> **Problem to solve**
The answer must consist of every line below containing "simple".

(Dataset records)

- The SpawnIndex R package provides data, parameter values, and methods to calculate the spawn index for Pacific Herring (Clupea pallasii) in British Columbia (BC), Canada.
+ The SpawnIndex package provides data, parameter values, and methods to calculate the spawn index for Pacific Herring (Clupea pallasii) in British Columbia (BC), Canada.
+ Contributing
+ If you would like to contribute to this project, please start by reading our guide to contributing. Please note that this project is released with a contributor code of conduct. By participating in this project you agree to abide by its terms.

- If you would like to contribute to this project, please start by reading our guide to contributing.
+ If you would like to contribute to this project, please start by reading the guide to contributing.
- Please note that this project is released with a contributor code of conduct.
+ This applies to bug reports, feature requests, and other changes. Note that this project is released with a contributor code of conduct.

(End Dataset records)
(Dataset records)

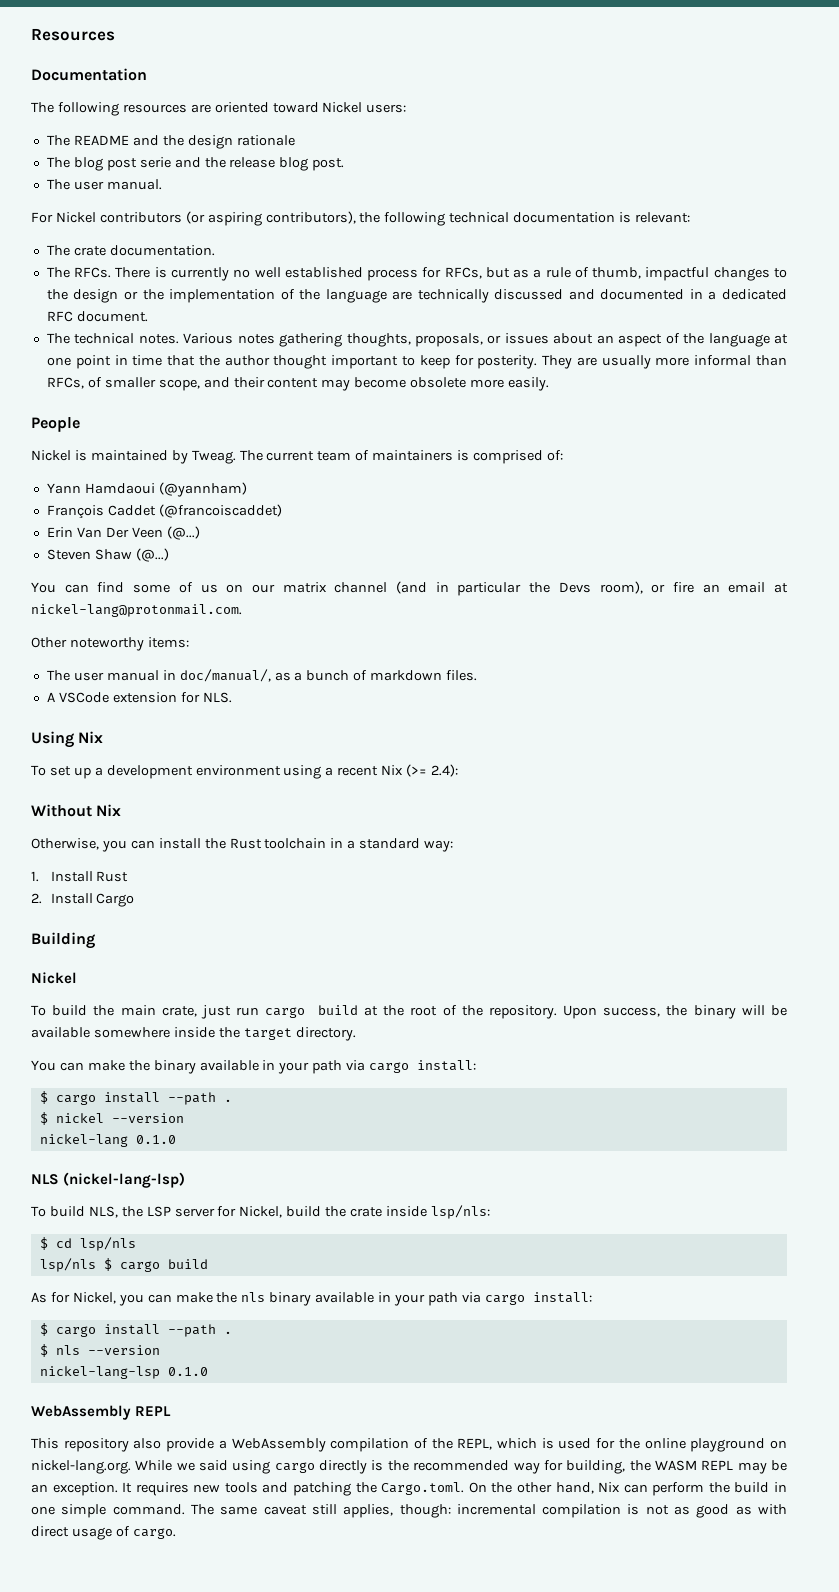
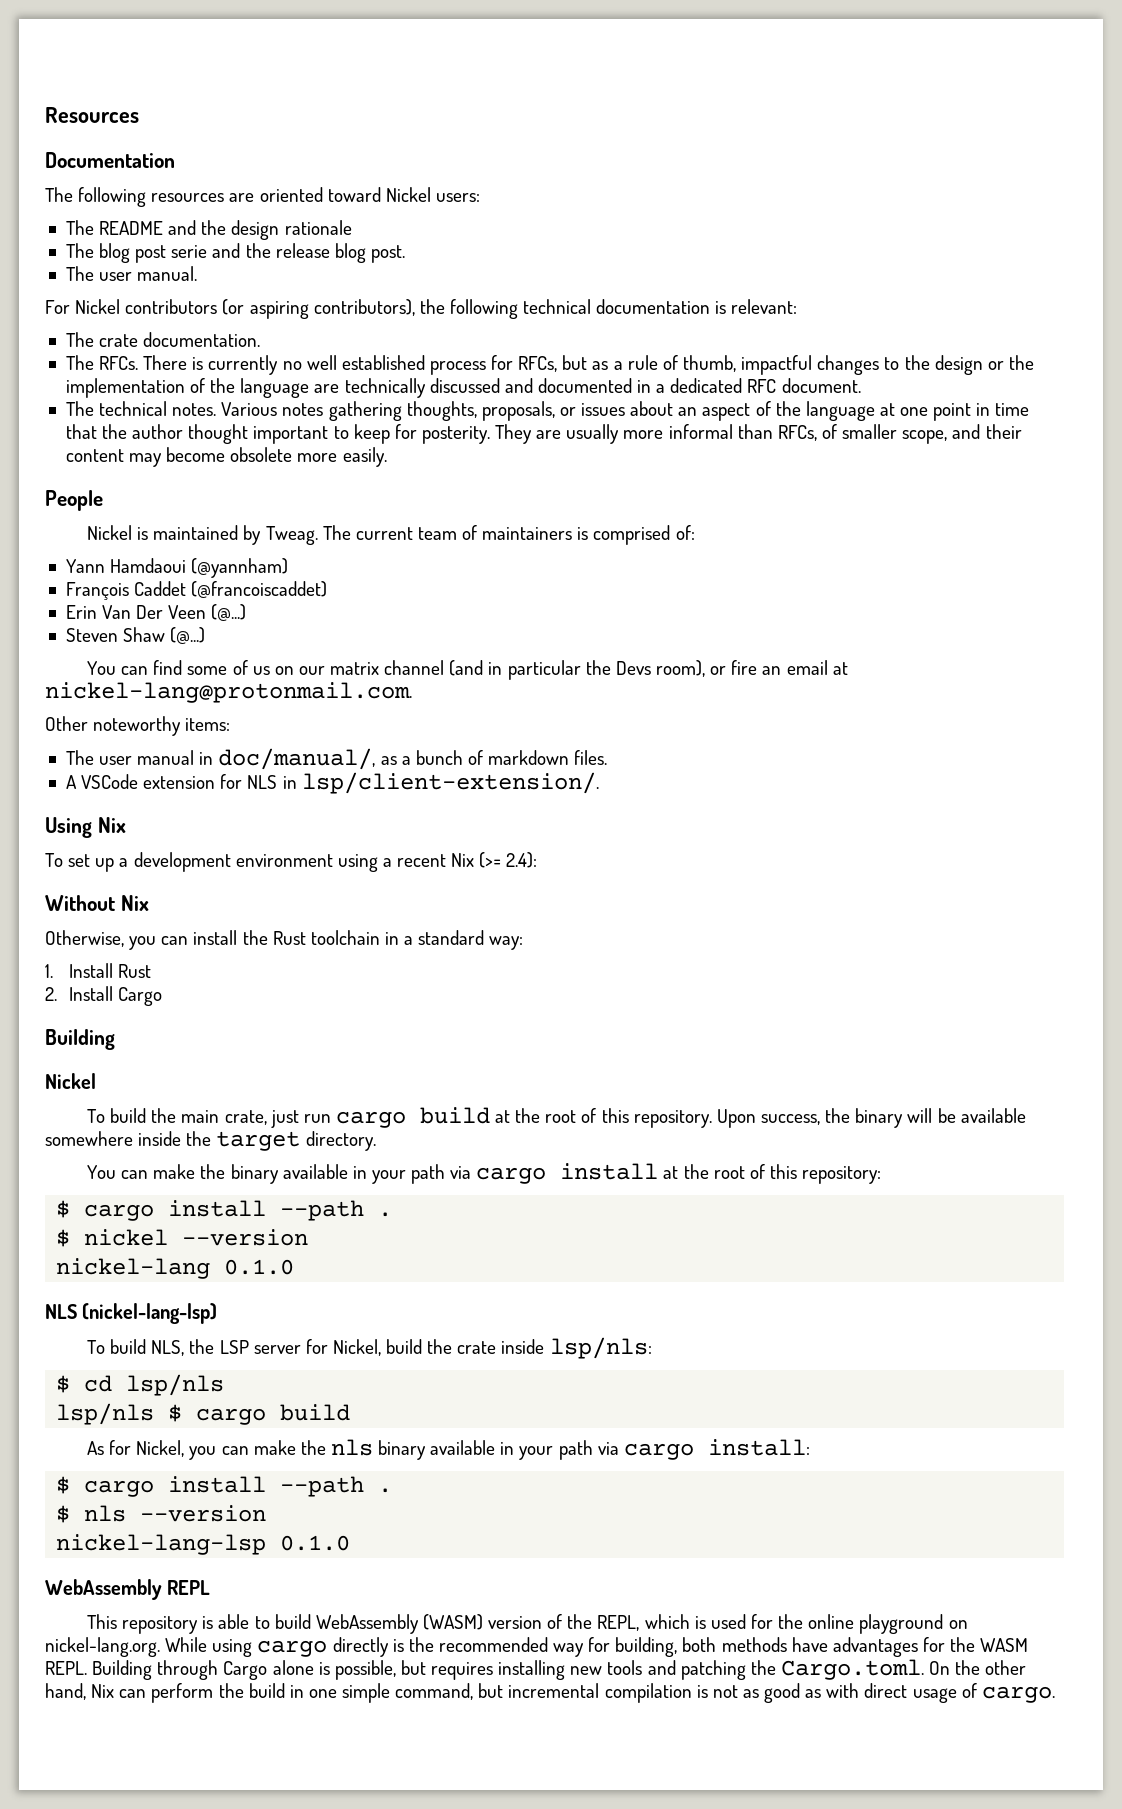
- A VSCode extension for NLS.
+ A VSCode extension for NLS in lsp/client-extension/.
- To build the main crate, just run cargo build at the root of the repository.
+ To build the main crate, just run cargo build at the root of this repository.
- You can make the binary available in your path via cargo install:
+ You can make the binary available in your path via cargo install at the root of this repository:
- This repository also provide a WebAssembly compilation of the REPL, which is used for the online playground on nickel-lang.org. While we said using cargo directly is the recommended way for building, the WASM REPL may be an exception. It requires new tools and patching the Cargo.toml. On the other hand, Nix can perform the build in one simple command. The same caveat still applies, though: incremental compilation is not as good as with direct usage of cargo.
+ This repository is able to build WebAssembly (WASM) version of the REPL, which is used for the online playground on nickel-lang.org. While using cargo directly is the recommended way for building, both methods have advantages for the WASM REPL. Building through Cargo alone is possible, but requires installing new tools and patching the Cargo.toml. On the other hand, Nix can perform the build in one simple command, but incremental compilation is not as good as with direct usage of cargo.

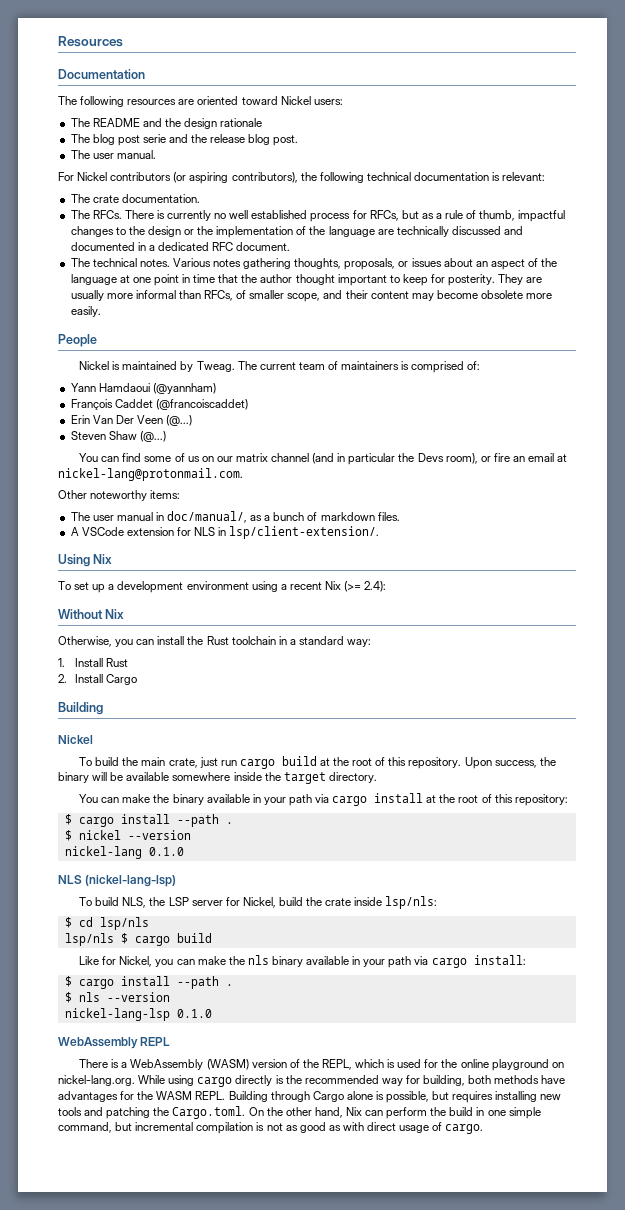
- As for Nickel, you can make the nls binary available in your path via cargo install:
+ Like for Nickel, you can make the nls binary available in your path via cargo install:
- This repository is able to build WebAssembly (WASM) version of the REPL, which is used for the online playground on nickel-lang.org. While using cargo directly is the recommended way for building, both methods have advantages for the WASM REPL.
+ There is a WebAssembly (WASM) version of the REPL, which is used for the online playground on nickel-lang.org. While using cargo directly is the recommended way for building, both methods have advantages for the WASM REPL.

(End Dataset records)

> **Answer to this exercise**
- This repository also provide a WebAssembly compilation of the REPL, which is used for the online playground on nickel-lang.org. While we said using cargo directly is the recommended way for building, the WASM REPL may be an exception. It requires new tools and patching the Cargo.toml. On the other hand, Nix can perform the build in one simple command. The same caveat still applies, though: incremental compilation is not as good as with direct usage of cargo.
+ This repository is able to build WebAssembly (WASM) version of the REPL, which is used for the online playground on nickel-lang.org. While using cargo directly is the recommended way for building, both methods have advantages for the WASM REPL. Building through Cargo alone is possible, but requires installing new tools and patching the Cargo.toml. On the other hand, Nix can perform the build in one simple command, but incremental compilation is not as good as with direct usage of cargo.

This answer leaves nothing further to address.